Nothing hurts more than betrayal from a friend.

Someone who once felt like a sister/brother. Someone you truly loved, trusted, and let into your life without hesitation.


That kind of hurt is different.


It’s the feeling of deep disappointment that settles in your chest and doesn’t quite leave. And somehow, you end up questioning yourself, wondering if you missed the signs, if there were red flags you ignored. Or maybe there weren’t any obvious ones at all, because who really goes into a friendship looking for warning signs or red flags?


Friendships aren’t supposed to start with caution. A friend is meant to be someone you trust instinctively. Someone you click with. Someone you feel safe around. A person you’re grateful to have found in a world where genuine connection can feel rare.


Unlike romantic relationships, you don’t usually enter a friendship expecting to get hurt. There’s no guarded wall at the beginning like there is when starting a romantic relationship, no assumption that something might eventually break. So when a friend does hurt you, it cuts deeper than you expect it to. It feels disorienting. Almost unfair.


But the truth is, not everyone is meant to stay in your life forever.


Some people come in as lessons. Some as experiences. Some as comfort for a season you needed them most. And some are only meant to show you what you truly deserve and what you never want to repeat again.

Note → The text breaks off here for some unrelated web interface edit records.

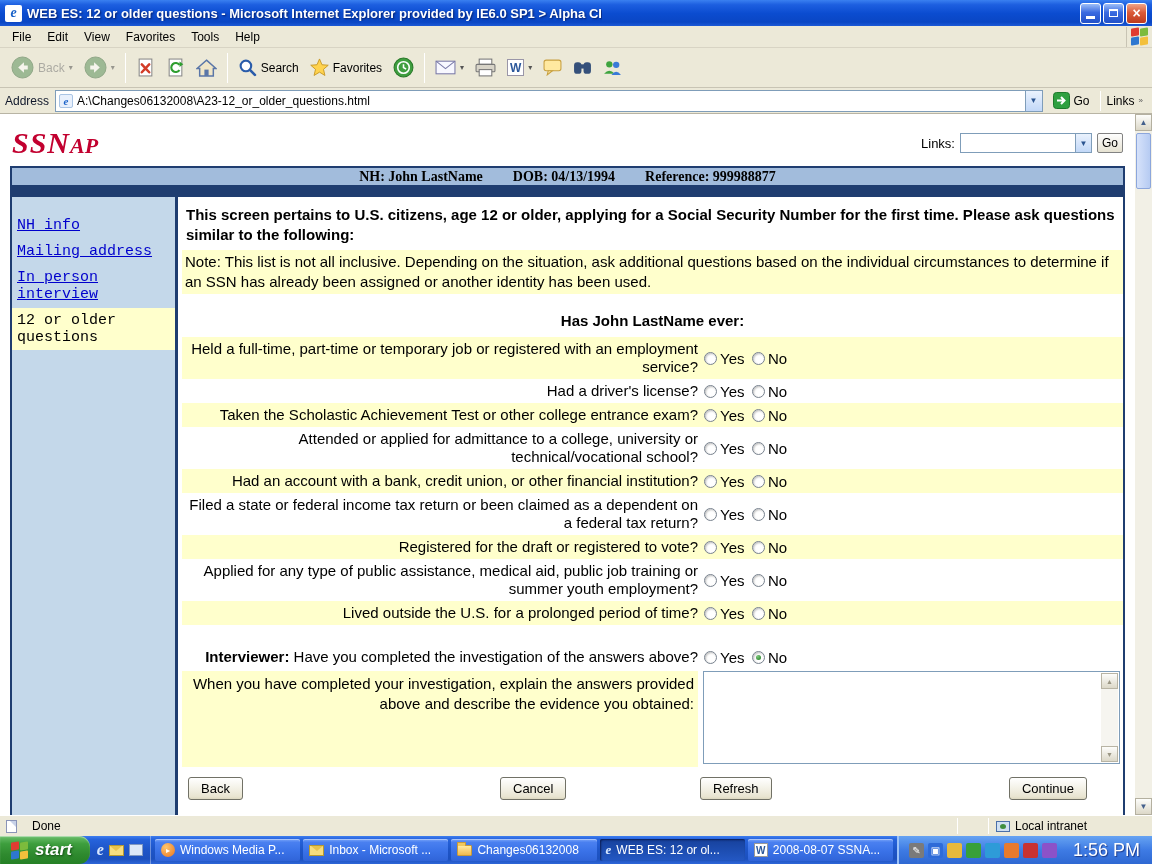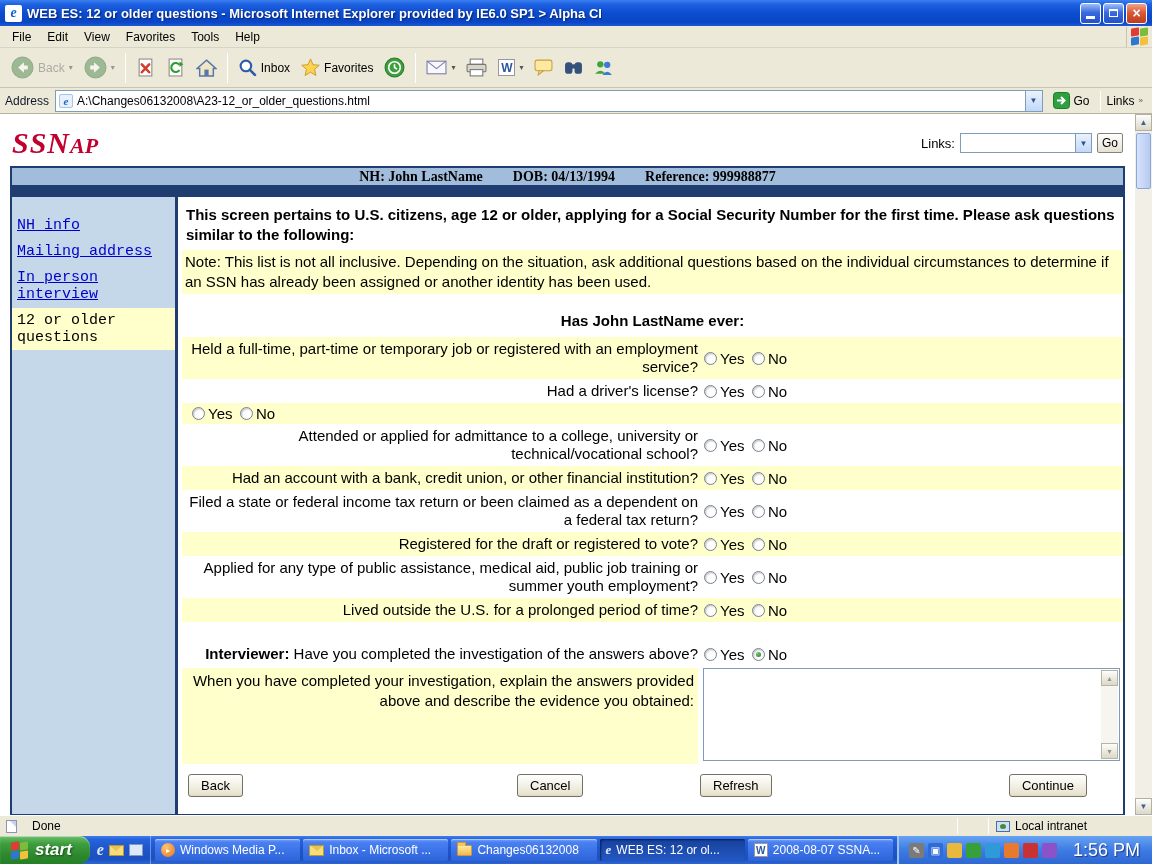--- a/index.html
+++ b/index.html
@@ -122,21 +122,21 @@
   .ta-sb { position: absolute; top: 1px; right: 1px; bottom: 1px; width: 17px; background: #F6F5F0;
     display: flex; flex-direction: column; justify-content: space-between; }
   .ta-b { height: 16px; background: linear-gradient(180deg,#FDFDFB,#DCD8C8); border: 1px solid #B8B4A4;
     font-size: 7px; color: #9A9684; display: flex; align-items: center; justify-content: center; }
 
   .btnrow { position: relative; height: 32px; margin: 10px 0 8px; }
   .xpbtn { position: absolute; top: 0; height: 23px; padding: 0 12px; font-size: 13px; color: #000;
     background: linear-gradient(180deg,#FFFFFF,#F4F2E8 45%,#E8E4D0 90%,#DDD8C0);
     border: 1px solid #717166; border-radius: 3px; display: flex; align-items: center;
     font-family: "Liberation Sans", sans-serif; }
-  #btn-back { left: 6px; } #btn-cancel { left: 335px; } #btn-refresh { left: 518px; } #btn-continue { right: 36px; }
+  #btn-back { left: 6px; } #btn-cancel { left: 318px; } #btn-refresh { left: 518px; } #btn-continue { right: 36px; }
 
   
   .statusbar { height: 21px; background: #ECE9D8; border-top: 1px solid #fff; display: flex;
     align-items: center; font-size: 12px; padding: 0 3px; }
   .st-left { flex: 1; display: flex; align-items: center; gap: 15px; padding-left: 3px; }
   .st-icon { width: 11px; height: 13px; background: #fff; border: 1px solid #8A94B8; position: relative; }
   .st-icon::after { content: ""; position: absolute; right: 0; top: 0; border: 3px solid #C8D2E8;
     border-left-color: transparent; border-bottom-color: transparent; }
   .st-sep { width: 1px; height: 16px; background: #B8B4A4; border-right: 1px solid #fff; margin: 0 2px; }
   .st-pane-sm { width: 26px; height: 16px; }
@@ -253,21 +253,21 @@
           <path d="M10 2 L19 10 L16.5 10 L16.5 17 L3.5 17 L3.5 10 L1 10 Z" fill="#F0E6C8" stroke="#5A76A8" stroke-width="1.4"></path>
           <rect x="8" y="11" width="4" height="6" fill="#5A76A8"></rect>
         </svg>
     </span>
     <span class="tsep"></span>
     <span class="tbtn">
       <svg width="19" height="19" viewBox="0 0 18 18">
           <circle cx="7.5" cy="7.5" r="5" fill="#fff" stroke="#2A5CAA" stroke-width="2"></circle>
           <line x1="11.5" y1="11.5" x2="16" y2="16" stroke="#2A5CAA" stroke-width="2.5" stroke-linecap="round"></line>
         </svg>
-      <span class="tlabel">Inbox</span>
+      <span class="tlabel">Search</span>
     </span>
     <span class="tbtn">
       <svg width="19" height="19" viewBox="0 0 20 20">
           <path d="M10 1 L12.6 7.1 L19.2 7.6 L14.2 11.9 L15.7 18.4 L10 14.9 L4.3 18.4 L5.8 11.9 L0.8 7.6 L7.4 7.1 Z" fill="#FFD34E" stroke="#C89A28"></path>
         </svg>
       <span class="tlabel">Favorites</span>
     </span>
     <span class="tbtn">
       <svg width="21" height="21" viewBox="0 0 20 20">
           <circle cx="10" cy="10" r="9" fill="#3F9E3F" stroke="#2A7A2A"></circle>
@@ -395,20 +395,21 @@
                     <span class="radio"></span>
                     <span class="rlabel">Yes</span>
                   </span>
                 <span class="answer no">
                     <span class="radio"></span>
                     <span class="rlabel">No</span>
                   </span>
               </div>
             </div>
             <div class="qrow yellow">
+              <div class="qtext">Taken the Scholastic Achievement Test or other college entrance exam?</div>
               <div class="answers">
                 <span class="answer">
                     <span class="radio"></span>
                     <span class="rlabel">Yes</span>
                   </span>
                 <span class="answer no">
                     <span class="radio"></span>
                     <span class="rlabel">No</span>
                   </span>
               </div>

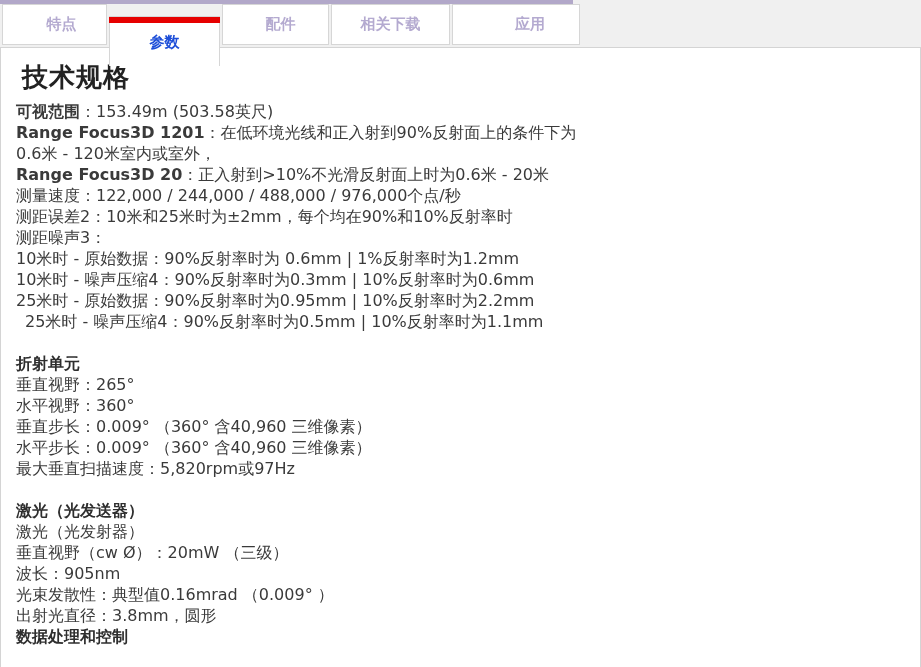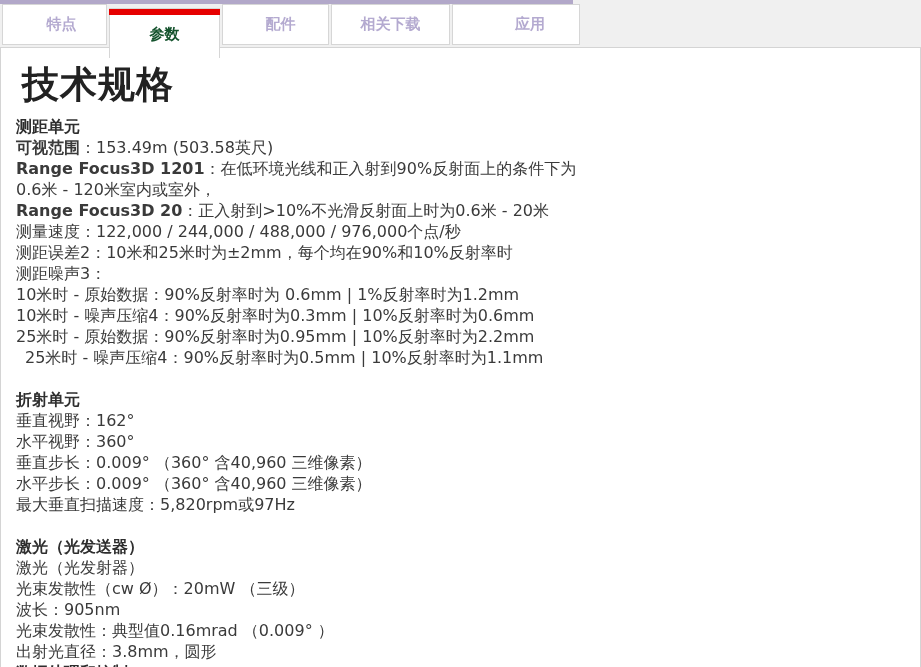--- a/index.html
+++ b/index.html
@@ -38,23 +38,23 @@
     font-size: 15px; font-weight: bold;
     color: #b4aad0;
     cursor: pointer;
   }
   .tab:nth-child(1) { width: 105px; padding-left: 14px; }
   .tab:nth-child(2) { width: 111px; }
   .tab:nth-child(3) { width: 107px; padding-left: 10px; }
   .tab:nth-child(4) { width: 119px; }
   .tab:nth-child(5) { width: 128px; padding-left: 28px; }
   .tab.active {
-    margin-top: 8px; height: 50px;
+    margin-top: 16px; height: 50px;
     border-bottom: none;
-    color: #14532d;
+    color: #1d4ed8;
     z-index: 3;
     padding-top: 2px;
   }
   .tab.active::before {
     content: '';
     position: absolute; left: -1px; right: -1px; top: 0;
     height: 6px;
     background: #e60000;
   }
 
@@ -64,21 +64,21 @@
     width: 921px; height: 620px;
     background: #ffffff;
     border: 1px solid #d4d4d4;
     border-bottom: none;
     z-index: 1;
     overflow: hidden;
   }
   .panel h1 {
     margin: 12px 0 6px 21px;
     font-family: "DejaVu Serif", serif;
-    font-size: 37px;
+    font-size: 26px;
     font-weight: bold;
     letter-spacing: 1px;
     color: #222222;
   }
   .lines {
     margin-left: 15px;
     width: 566px;
     font-size: 16px;
     line-height: 21px;
     color: #3a3a3a;
@@ -100,42 +100,41 @@
         <div class="tab active">参数</div>
         <div class="tab">配件</div>
         <div class="tab">相关下载</div>
         <div class="tab">应用</div>
       </div>
   </div>
 
   <div class="panel">
     <h1>技术规格</h1>
     <div class="lines">
-        <div class="line bold"><span>测距单元</span></div>
         <div class="line label"><span class="lbl">可视范围</span><span>：153.49m (503.58英尺)</span></div>
         <div class="line label"><span class="lbl">Range Focus3D 1201</span><span>：在低环境光线和正入射到90%反射面上的条件下为0.6米 - 120米室内或室外，</span></div>
         <div class="line label"><span class="lbl">Range Focus3D 20</span><span>：正入射到&gt;10%不光滑反射面上时为0.6米 - 20米</span></div>
         <div class="line normal"><span>测量速度：122,000 / 244,000 / 488,000 / 976,000个点/秒</span></div>
         <div class="line normal"><span>测距误差2：10米和25米时为±2mm，每个均在90%和10%反射率时</span></div>
         <div class="line normal"><span>测距噪声3：</span></div>
         <div class="line normal"><span>10米时 - 原始数据：90%反射率时为 0.6mm | 1%反射率时为1.2mm</span></div>
         <div class="line normal"><span>10米时 - 噪声压缩4：90%反射率时为0.3mm | 10%反射率时为0.6mm</span></div>
         <div class="line normal"><span>25米时 - 原始数据：90%反射率时为0.95mm | 10%反射率时为2.2mm</span></div>
         <div class="line normal indent"><span>25米时 - 噪声压缩4：90%反射率时为0.5mm | 10%反射率时为1.1mm</span></div>
         <div class="line gap"></div>
         <div class="line bold"><span>折射单元</span></div>
-        <div class="line normal"><span>垂直视野：162°</span></div>
+        <div class="line normal"><span>垂直视野：265°</span></div>
         <div class="line normal"><span>水平视野：360°</span></div>
         <div class="line normal"><span>垂直步长：0.009°  （360° 含40,960 三维像素）</span></div>
         <div class="line normal"><span>水平步长：0.009°  （360° 含40,960 三维像素）</span></div>
         <div class="line normal"><span>最大垂直扫描速度：5,820rpm或97Hz</span></div>
         <div class="line gap"></div>
         <div class="line bold"><span>激光（光发送器）</span></div>
         <div class="line normal"><span>激光（光发射器）</span></div>
-        <div class="line normal"><span>光束发散性（cw Ø）：20mW （三级）</span></div>
+        <div class="line normal"><span>垂直视野（cw Ø）：20mW （三级）</span></div>
         <div class="line normal"><span>波长：905nm</span></div>
         <div class="line normal"><span>光束发散性：典型值0.16mrad （0.009° ）</span></div>
         <div class="line normal"><span>出射光直径：3.8mm，圆形</span></div>
         <div class="line bold"><span>数据处理和控制</span></div>
       </div>
   </div>
 
 </div>
 
 </body></html>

Maybe they weren’t a mistake. Maybe they were just a season.


And learning to accept that is part of healing too.


At the end of the day, you have to accept and come to terms with who that person truly is.


When someone shows you who they are, believe them the first time. Don’t over-explain it. Don’t rewrite it in your mind to make it easier to stay. Don’t feel bad about who they really are. Don’t ignore what your intuition has already made clear.


Have the strength to walk away and protect your peace, even when it hurts, especially when it hurts, and even when you miss who you thought they were. Even when you miss the benefits that came with that friendship, the fun experiences you shared, and the good times that once felt so real. Those moments may stay with you as fond memories you can look back on from time to time, but they are not a reason to stay in something that no longer feels genuine. A memory is not enough to justify a friendship that no longer serves your peace.


As hard as it is, choosing yourself is always the right choice.


Trust me, it’s better to sit alone in peace than to sit beside someone who slowly drains it from you. Better to be alone than in the presence of someone who keeps coming back only to take a little more each time.


Fool me once, shame on you; fool me twice, shame on me.


Not everyone deserves access to you. And not every friendship is meant to be forever.


Some people are only meant to teach you discernment.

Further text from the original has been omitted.